Koja vaciló, asustado; después tragó saliva y pronunció su respuesta.

—Sirvo al príncipe Ogandi de los khazaris, gran señor —repuso, y cerró los ojos para no ver el golpe que seguiría sin duda a sus palabras.

—¡Ah! ¡Muy bien! —rugió Yamun—. Si hubieses traicionado a tu auténtico señor para servirme a mí, ¿qué clase de lealtad habría podido esperar? —El kan se palmeó el muslo, satisfecho—. Pero ahora podrás hacerle un servicio a tu príncipe al servirme a mí.

—Gran kan, yo...

—Tu príncipe te ordenó que averiguases todo lo posible acerca de mí y de mi gente, ¿no es así? —dijo Yamun, cortando sus protestas.

—Es verdad, pero ¿cómo lo habéis sabido? —Preocupado de que pudiesen haber encontrado sus cartas, Koja hizo un esfuerzo y consiguió sentarse.

—Porque es lo mismo que te habría ordenado yo. Ahora, como mi escriba, estarás muy cerca de mí y tendrás ocasión de aprender muchas cosas, ¿verdad? —Yamun se rascó el pecho.

—Sí —contestó Koja, vacilante.

—Bien. Queda decidido. —Yamun se irguió una vez más y se frotó la espalda entumecida. Después miró en dirección a las tiendas de Quaraband—. Has conocido a la segunda emperatriz. ¿Qué piensas de ella?

—Posee una... voluntad muy fuerte —respondió Koja, con mucho cuidado en la elección de sus palabras.

—Ha intentado conseguir algo de ti, ya lo veo —afirmó Yamun, indignado—. No debes olvidarlo: jamás se dará por vencida, y es muy poderosa. La mayoría de los magos y chamanes están a su servicio.

—Lo tendré presente.

—Como mi escriba —añadió Yamun, sin desviar la mirada—, intentará conseguir tu favor. Mira allá. —El kan se volvió y señaló al otro lado del pequeño círculo.

Koja obedeció la indicación, y vio al prisionero atado. Hasta ahora, el hombre había permanecido en silencio, excepto por los gemidos de dolor. El lama apenas pudo reconocerlo como el jinete que lo había escoltado. Yamun levantó una mano para hacer una seña a sus guardias. Dos hombres se adelantaron, cargados con grandes piedras planas. Al verlos, el prisionero comenzó a gritar y a implorar misericordia. Sin hacer caso de sus gritos, los hombres comenzaron su trabajo.

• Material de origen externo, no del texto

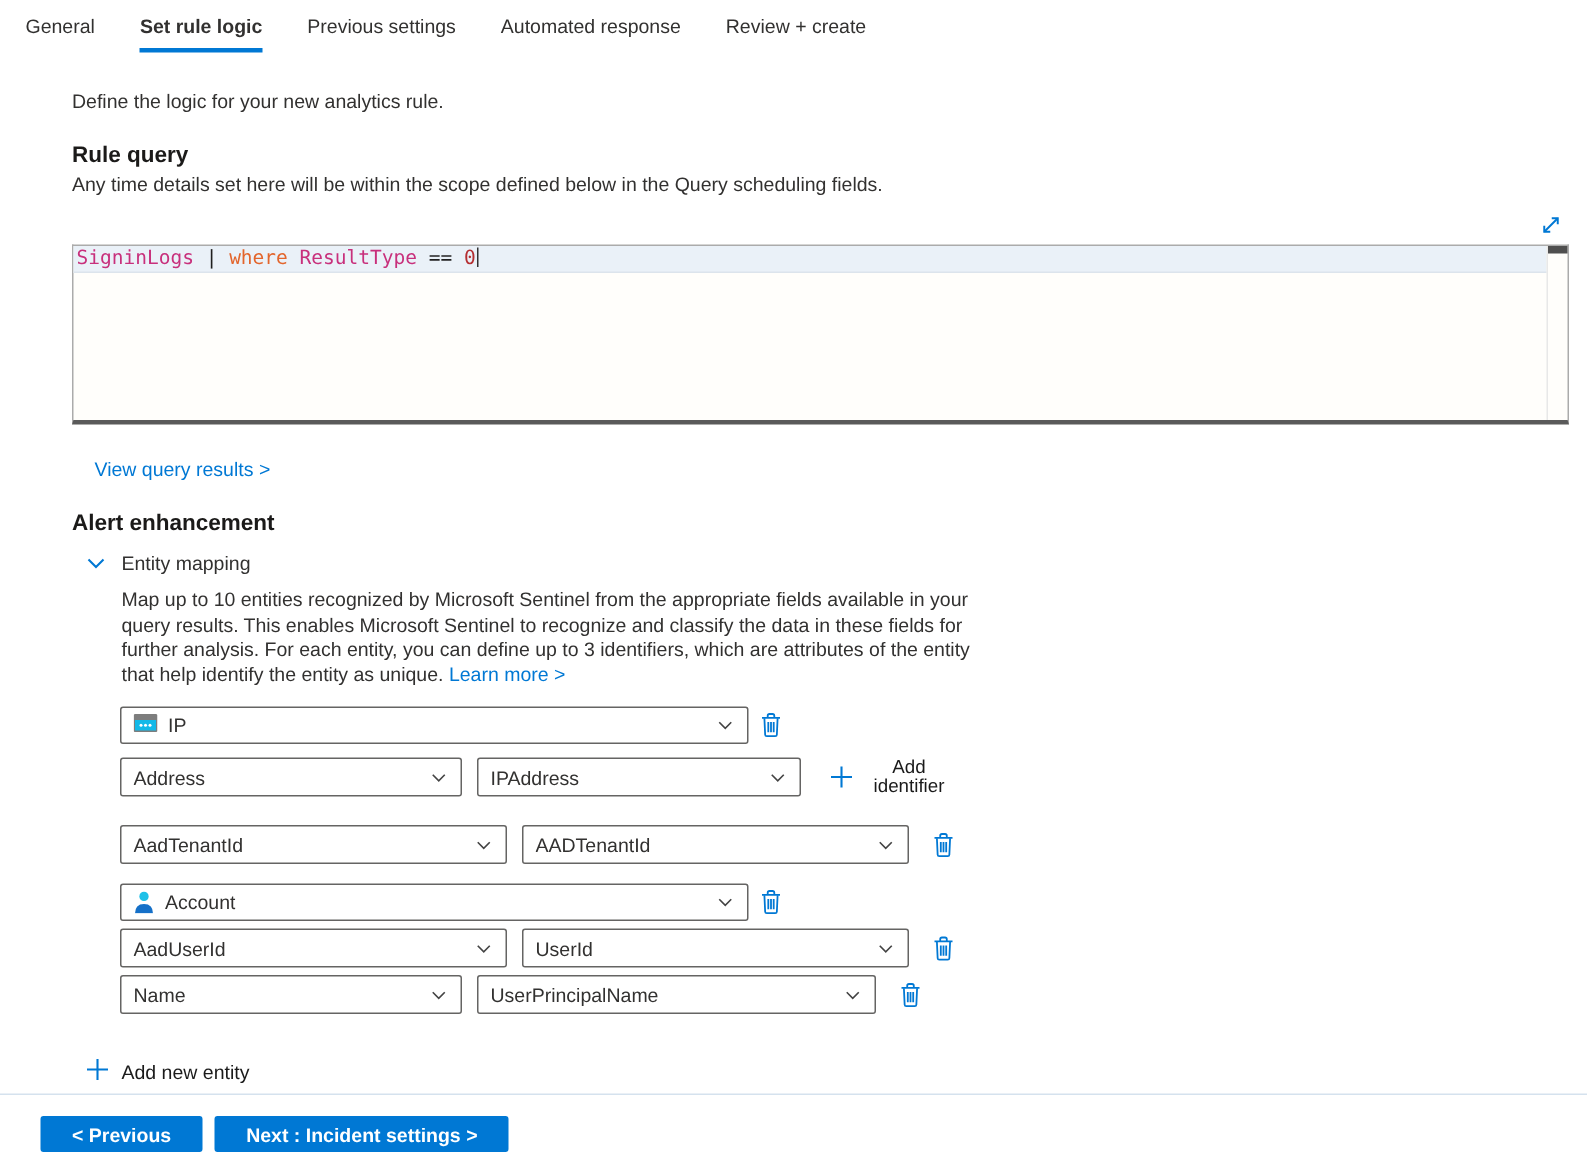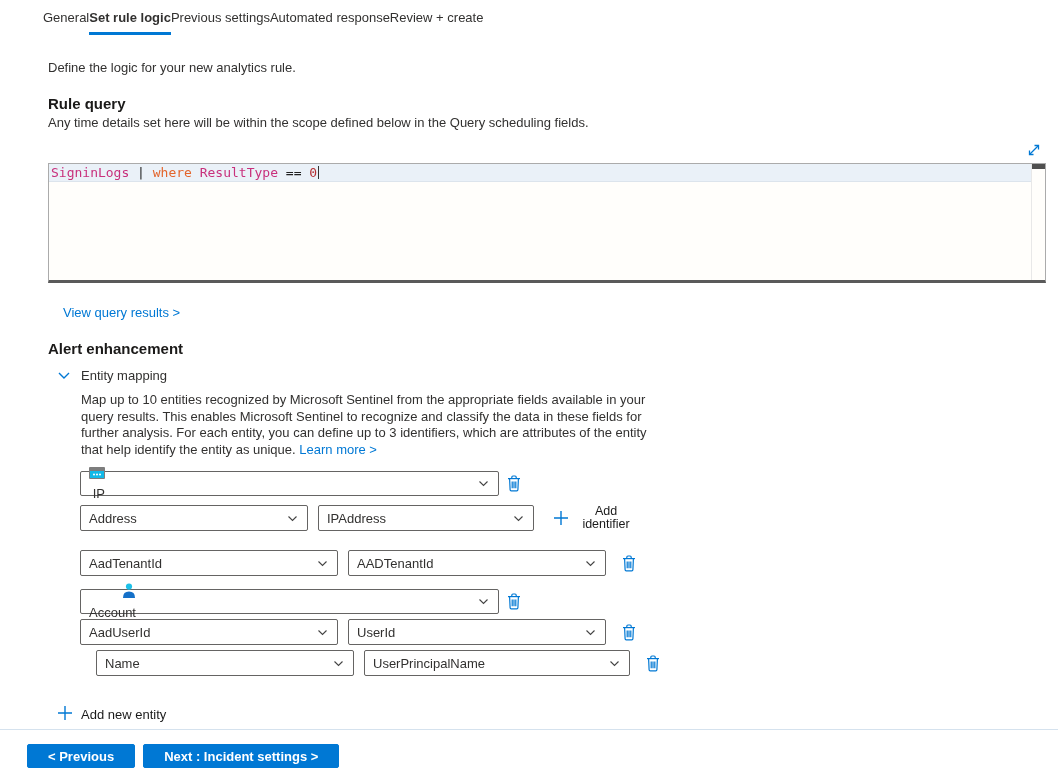"General" .tab-bar { gap: none -> 30px; padding: 10px 0 0 43px -> 10px 0 0 17px }
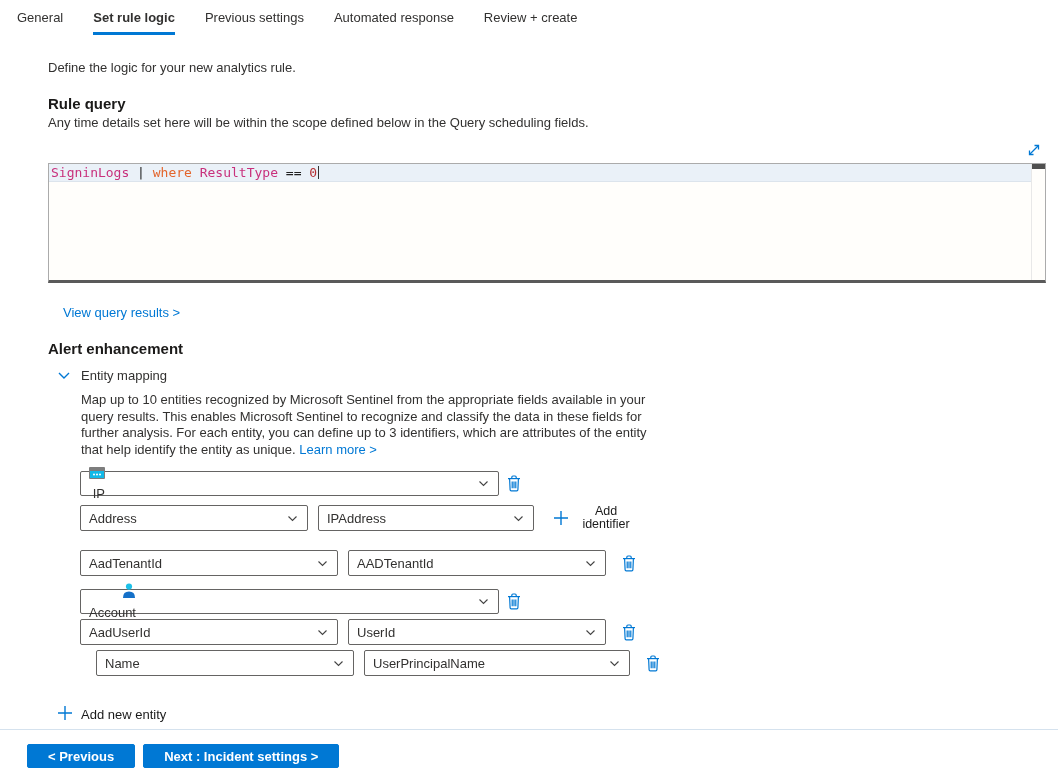"IP" .dropdown .dd-left { align-items: flex-end -> flex-start; flex-direction: column -> none }
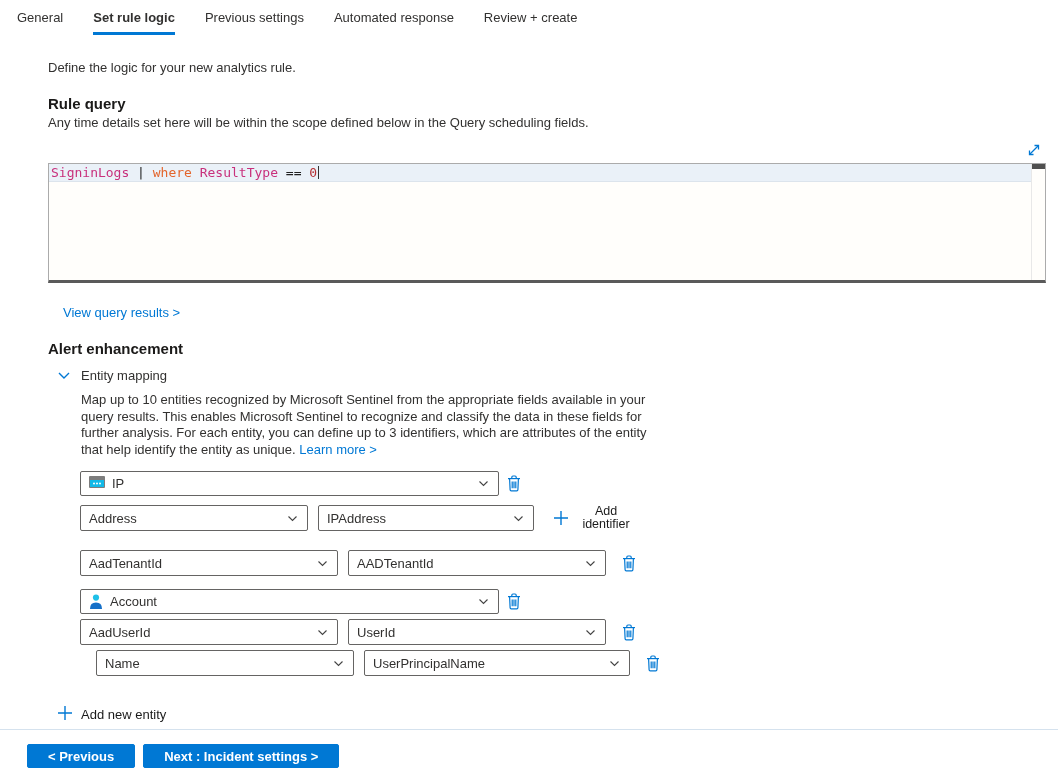"Name" div.dropdown { margin-left: 16px -> none; width: 258px -> 228px }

De una cuchillada, cortaron las ligaduras que sujetaban una de las piernas. Uno de los guardias le cogió la pierna libre y la levantó, mientras el otro kashik deslizaba una de las piedras por debajo del tobillo. El prisionero, sin dejar de gritar, intentó en vano liberarse. El segundo guardia levantó la otra piedra por encima de su cabeza.

—¡Detenedlos, gran kan! —gritó Koja, al ver que el guardia se disponía a descargar el golpe. El esfuerzo de gritar le provocó un espasmo de tos, que estremeció su cuerpo como una hoja.

—¡Alto! —ordenó Yamun. El kashik bajó la piedra.

»¿Por qué quieres que se detengan? —le preguntó al lama, en cuanto éste dejó de toser.

—El hombre no ha hecho nada. No podéis culparlo de mi accidente —protestó Koja.

—¿Por qué no? —replicó Yamun—. No te protegió. Por lo tanto, debe ser castigado. Al menos, vivirá. Sus camaradas han sido ahogados.

—No fue culpa suya que yo resultase herido —exclamó Koja, sin ocultar su asombro ante las palabras de Yamun. Después, en tono firme añadió—: No permitiré que le hagan daño. —Agotado por la emoción se reclinó en la camilla.

Yamun reflexionó en la afirmación del sacerdote.

—¿Pides por su vida? —inquirió el corpulento guerrero.

—¿Su vida? Sí, la pido —contestó Koja, mientras permanecía acostado.

El kan echó una mirada al prisionero, que los observaba con una expresión de miedo y también de esperanza.

—Muy bien, sacerdote. De acuerdo con la costumbre, te lo concedo; es tu esclavo. Se llama Hodj. Si comete cualquier crimen, tú serás castigado. Esto también es parte de la costumbre.

—Y lo acepto —musitó Koja cerrando los ojos.

—Bien. Ahora, en cuanto a Bayalun, dará por hecho que me eres leal. Me odia —declaró tranquilamente— y, por lo tanto, te odiará a ti también. Ten siempre presente que yo soy el único que se interpone entre su furia y tu persona. —Yamun hizo una seña a los guardias para que soltaran a Hodj, y después se marchó en busca de su caballo.

Koja contempló la marcha del kan mientras los porteadores cargaban la camilla sobre sus hombros. Durante todo el camino de regreso a Quaraband, rezó a Furo para que lo protegiese hasta su vuelta a casa.